Loi sur la cybercriminalité. La commission observe qu’en vertu des articles 24 et 26 de la loi de 2018 sur la cybercriminalité, quiconque met au point ou utilise tout réseau d’information ou de communication pour propager des nouvelles, des rumeurs ou des informations, en sachant pertinemment qu’elles sont fausses, dans l’intention de semer la panique parmi la population ou de porter atteinte au prestige de l’État, ou pour proférer des propos violents ou des insultes à l’endroit d’une personne sans que ceux-ci ne constituent une injure ou de la diffamation, encourt une sanction pouvant prendre la forme d’une peine d’emprisonnement. En vertu de l’article 25 de la loi, quiconque met au point ou utilise un réseau d’information ou de communication pour nuire à la réputation d’une personne encourt également une peine d’emprisonnement.

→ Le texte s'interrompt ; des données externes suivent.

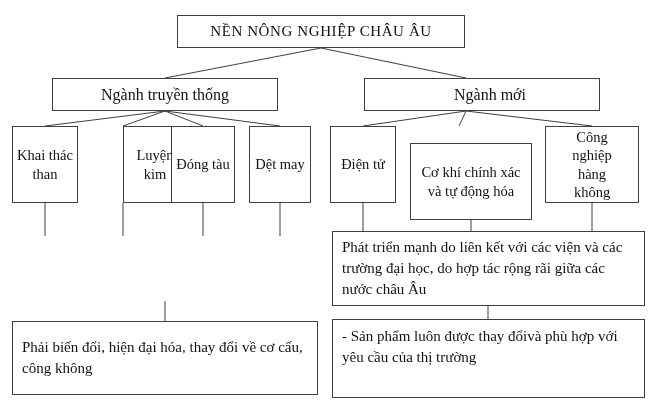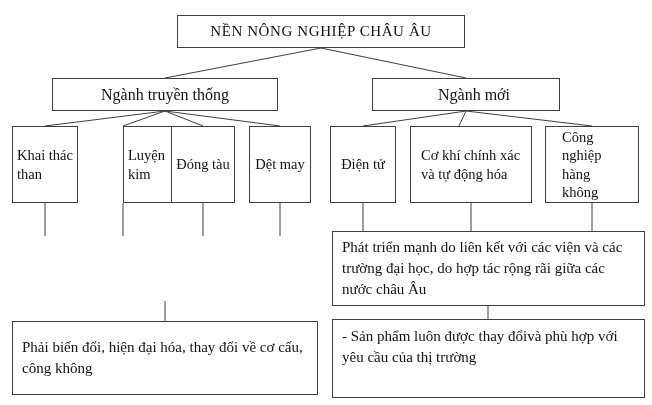--- a/index.html
+++ b/index.html
@@ -31,6 +31,7 @@
     display: flex;
     align-items: center;
     justify-content: center;
+    text-align: center;
     line-height: 1.25;
   }
   .box-root {

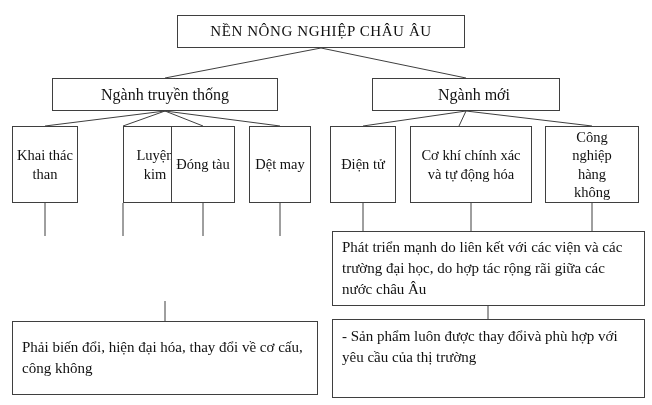--- a/index.html
+++ b/index.html
@@ -44,7 +44,7 @@
     font-size: 16px;
   }
   .box-branch-left  { left: 52px;  top: 78px; width: 226px; }
-  .box-branch-right { left: 372px; top: 78px; width: 188px; padding-left: 16px; }
+  .box-branch-right { left: 364px; top: 78px; width: 236px; padding-left: 16px; }
   .box-leaf {
     top: 126px; height: 77px;
     font-size: 14.5px;

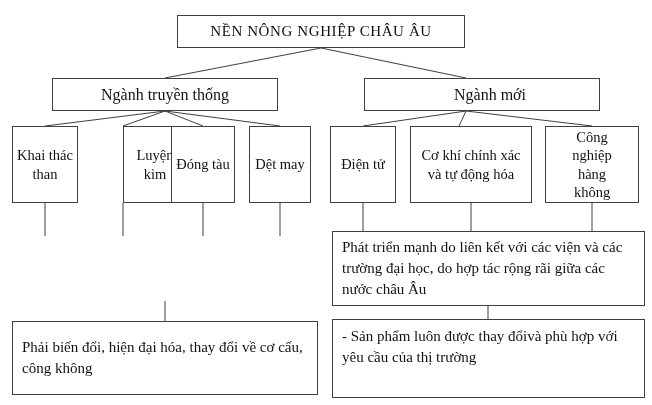--- a/index.html
+++ b/index.html
@@ -55,7 +55,7 @@
   .leaf-3 { left: 171px; width: 64px; }
   .leaf-4 { left: 249px; width: 62px; }
   .leaf-5 { left: 330px; width: 66px; }
-  .leaf-6 { left: 410px; width: 122px; padding: 2px 10px; }
+  .leaf-6 { left: 410px; width: 122px; padding: 2px 10px; margin-top: 17px; }
   .leaf-7 { left: 545px; width: 94px;  padding: 2px 16px; }
   .box-wide {
     font-size: 15px;

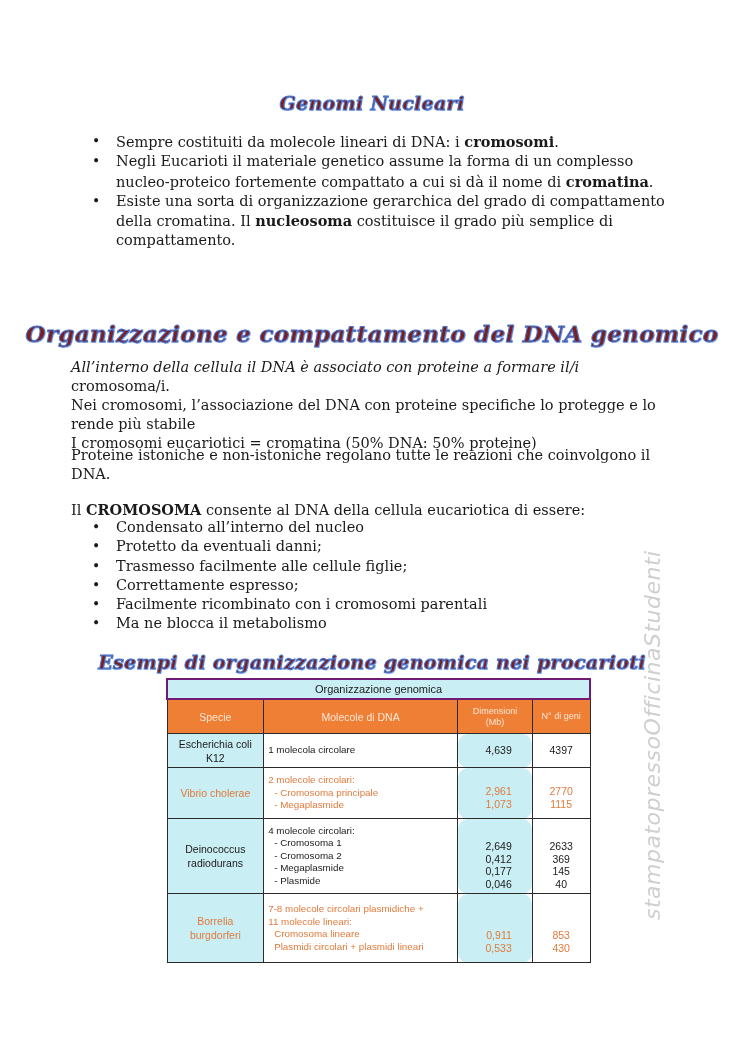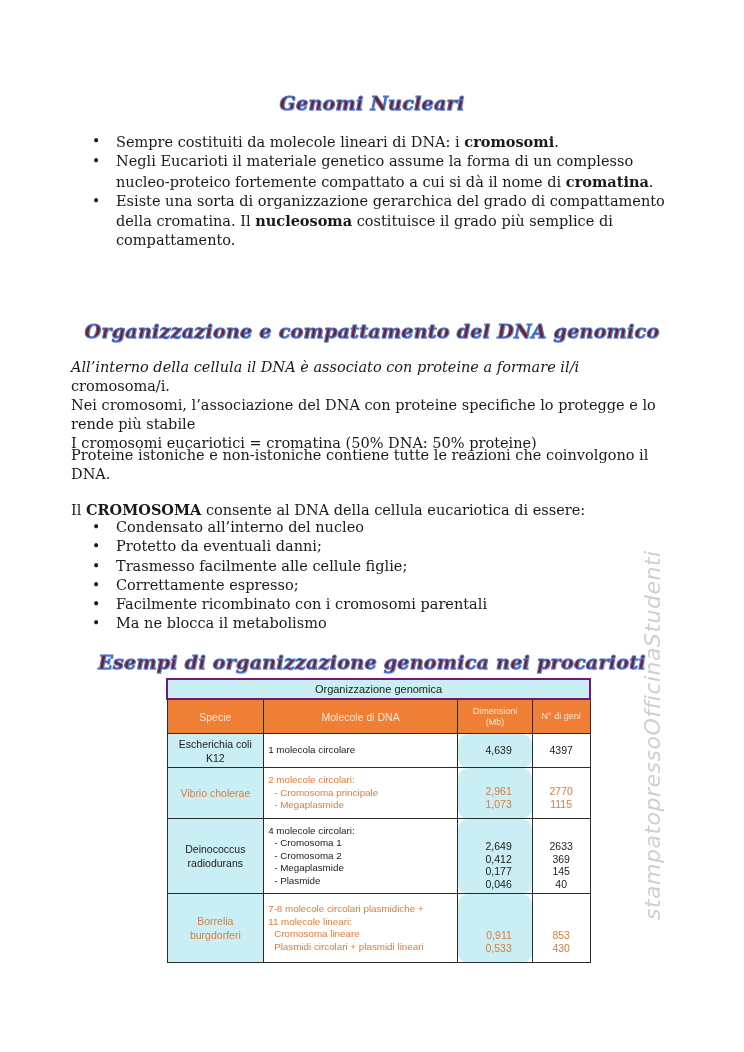--- a/index.html
+++ b/index.html
@@ -10,7 +10,7 @@
          color:#7f1d1d; -webkit-text-stroke:1px #4a78d0;
          text-shadow: 0 0 1px #6a93e0, 1px 1px 0 #b9cdf2; letter-spacing:0.3px; }
   .t1 { top:92px; font-size:19px; }
-  .t2 { top:320px; font-size:19px;font-style:italic; }
+  .t2 { top:320px; font-size:23px;font-style:italic; }
   .t3 { top:651px; font-size:19px; }
   .bullets { position:absolute; left:92px; width:590px; margin:0; padding:0; list-style:none;
          font-size:14.5px; line-height:19.3px; }

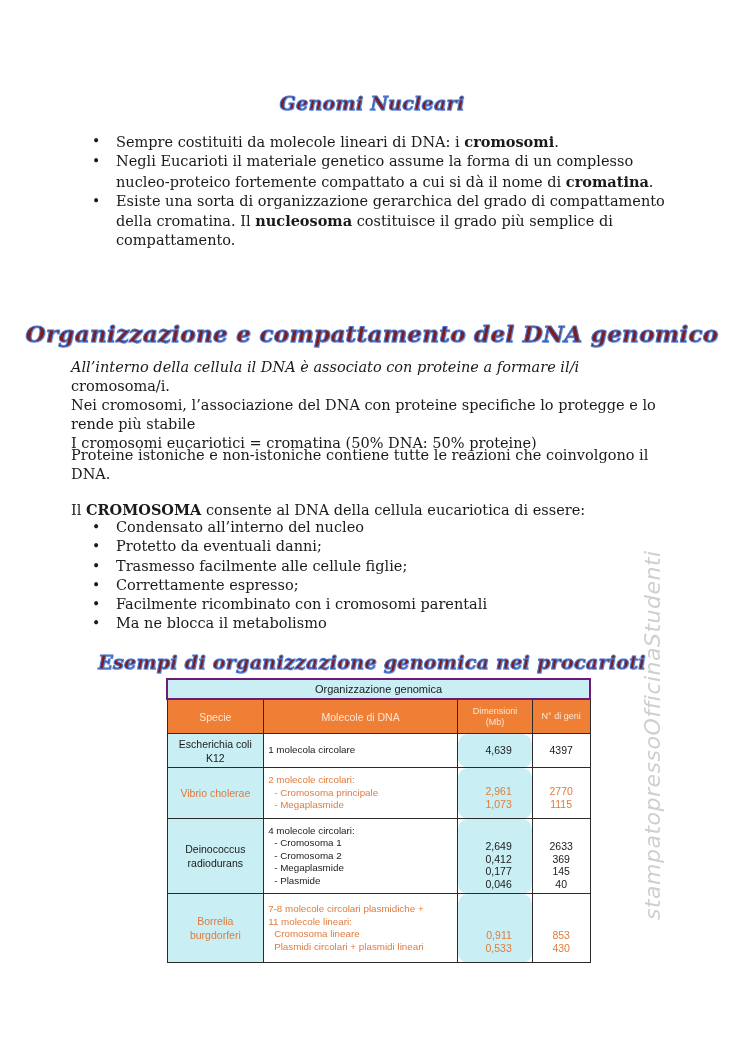--- a/index.html
+++ b/index.html
@@ -59,7 +59,7 @@
   <span>I cromosomi eucariotici = cromatina (50% DNA: 50% proteine)</span>
 </div>
 
-<div class="para p2">Proteine istoniche e non-istoniche contiene tutte le reazioni che coinvolgono il DNA.</div>
+<div class="para p2">Proteine istoniche e non-istoniche regolano tutte le reazioni che coinvolgono il DNA.</div>
 
 <div class="para p3">
   <span>Il </span><b>CROMOSOMA</b><span> consente al DNA della cellula eucariotica di essere:</span>

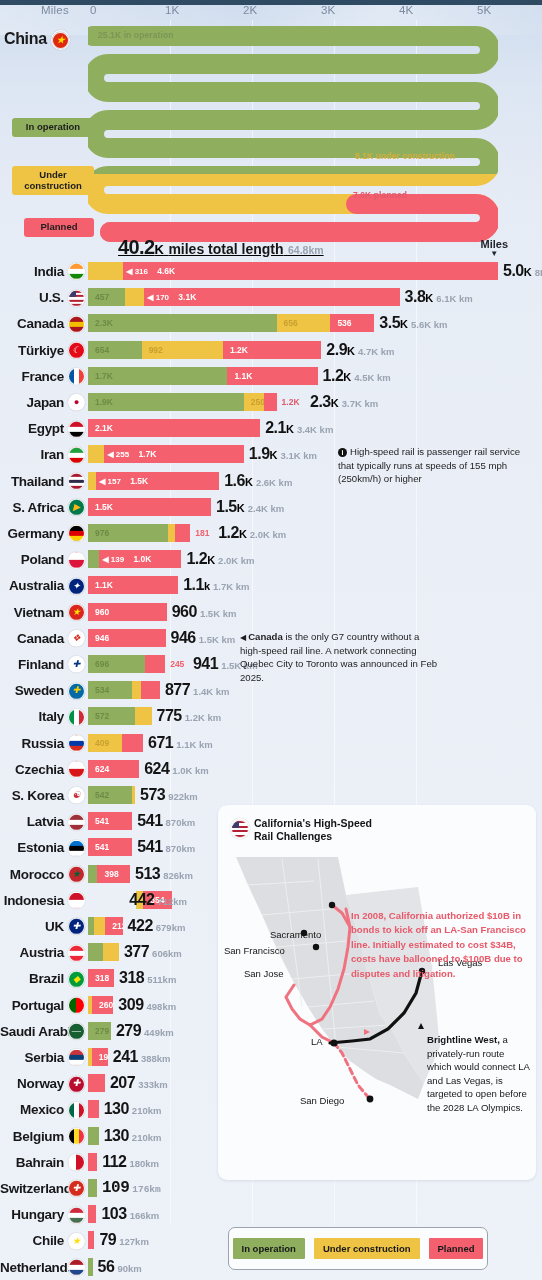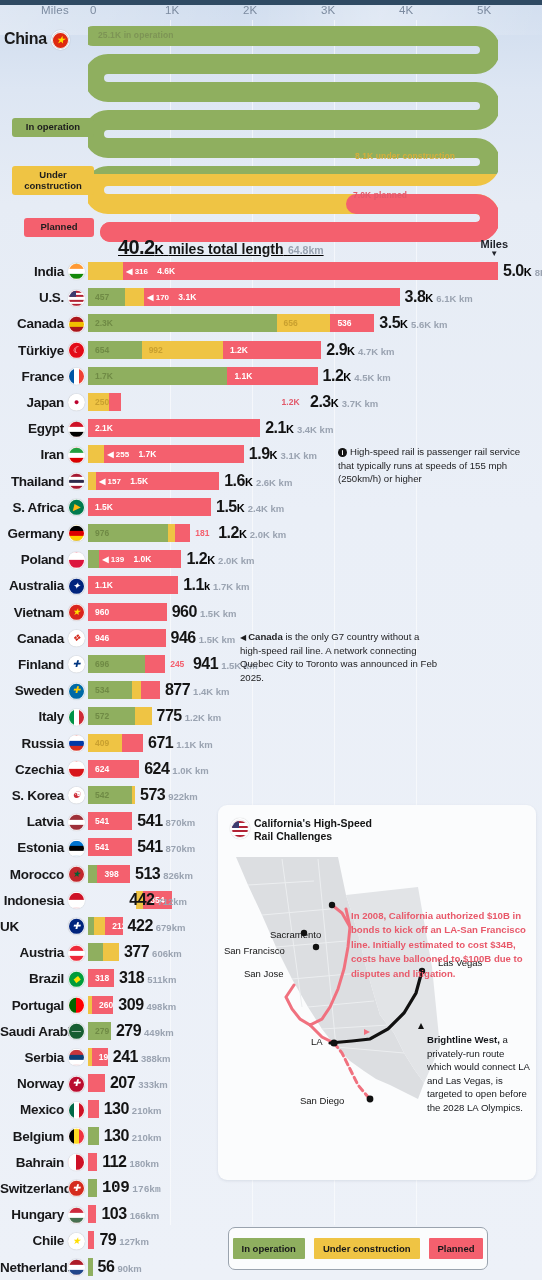--- a/index.html
+++ b/index.html
@@ -250,6 +250,9 @@
       <div class="rname" style="left: 0px; width: 64px; text-align: right;">Japan</div>
       <div class="rflagwrap" style="left: 68px;"><span style="display: inline-block; width: 15px; height: 15px; border-radius: 50%; overflow: hidden; position: relative; border: 1px solid rgba(255, 255, 255, 0.9); box-shadow: rgba(0, 0, 0, 0.3) 0px 0px 1px; vertical-align: middle; background: rgb(255, 255, 255);"><i style="position: absolute; inset: 0px; display: flex; align-items: center; justify-content: center; font-size: 9.3px; line-height: 1; color: rgb(188, 0, 45);">●</i></span></div>
       <div class="bars" style="left: 88px;">
+        <div class="seg" style="width: 155.8px; background: rgb(143, 175, 95);">
+          <span class="seglab" style="color: rgb(111, 138, 69); left: 7px;">1.9K</span>
+        </div>
         <div class="seg" style="width: 20.5px; background: rgb(239, 196, 68);">
           <span class="seglab" style="color: rgb(201, 160, 47); left: 7px;">250</span>
         </div>

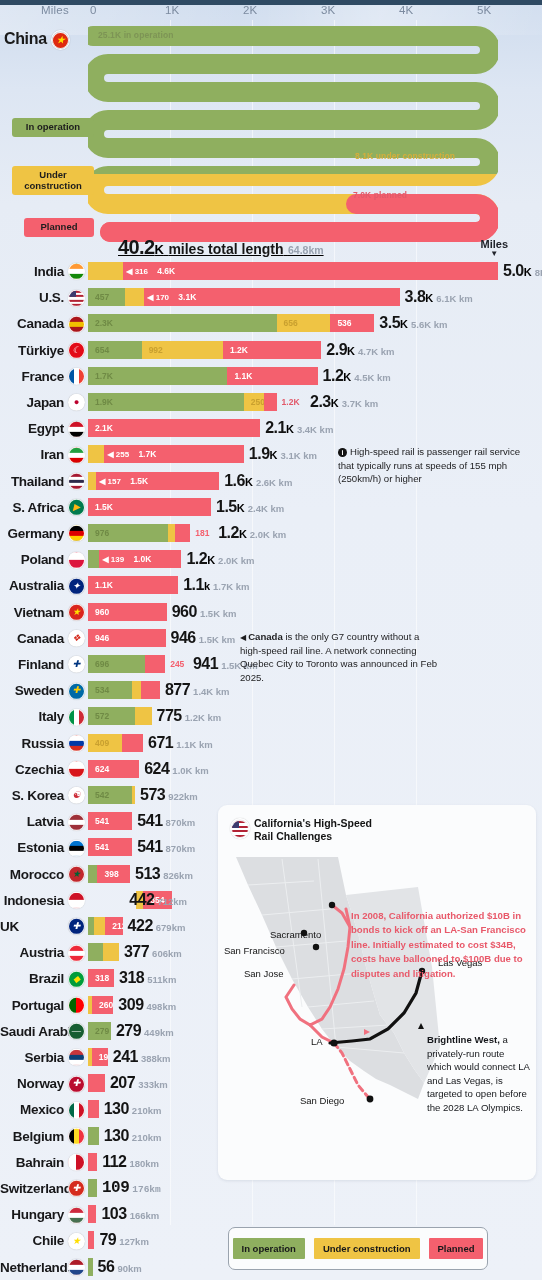--- a/index.html
+++ b/index.html
@@ -472,7 +472,7 @@
       <div class="rtot" style="left: 129.244px;"><span class="v">442</span><span class="kk"></span><span class="km">712km</span></div>
     </div>
     <div class="row" style="position: absolute; left: 0px; top: 655px; width: 542px; height: 26.2px;">
-      <div class="rname" style="left: 0px; width: 64px; ">UK</div>
+      <div class="rname" style="left: 0px; width: 64px; text-align: right;">UK</div>
       <div class="rflagwrap" style="left: 68px;"><span style="display: inline-block; width: 15px; height: 15px; border-radius: 50%; overflow: hidden; position: relative; border: 1px solid rgba(255, 255, 255, 0.9); box-shadow: rgba(0, 0, 0, 0.3) 0px 0px 1px; vertical-align: middle; background: rgb(0, 36, 125);"><i style="position: absolute; inset: 0px; display: flex; align-items: center; justify-content: center; font-size: 9.3px; line-height: 1; color: rgb(255, 255, 255);">✚</i></span></div>
       <div class="bars" style="left: 88px;">
         <div class="seg" style="width: 5.74px; background: rgb(143, 175, 95);"></div>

La commission rappelle que l’article 1 a) de la convention protège les personnes qui expriment certaines opinions ou manifestent leur opposition à l’ordre politique, social ou économique établi, et que l’expression de ces opinions peut se faire oralement ou par voie de presse ou de tout autre type de publication ou de média, y compris les plateformes des médias sociaux. En outre, la commission rappelle que l’usage excessif de dispositions relatives à la diffamation peut restreindre l’exercice de la liberté d’expression, en particulier chez les journalistes et les défenseurs des droits de l’homme. La commission insiste sur le fait qu’il est important de modifier les dispositions relatives à la diffamation afin qu’elles ne constituent pas des infractions pénales passibles de sanctions impliquant l’obligation de travailler.
La commission prie donc le gouvernement de réviser l’article 25 de la loi sur la cybercriminalité afin de garantir que cette disposition sur la diffamation ne constitue pas une infraction pénale passible d’une peine d’emprisonnement. En outre, afin d’évaluer la compatibilité des articles 24 et 26 de la loi sur la cybercriminalité avec la convention, la commission prie le gouvernement de fournir des informations sur leur application dans la pratique, y compris sur le nombre et la nature des affaires à l’examen par les tribunaux, les condamnations prononcées et les faits ayant motivé ces condamnations, ainsi que les sanctions appliquées.
La commission soulève d’autres questions dans une demande qu’elle adresse directement au gouvernement.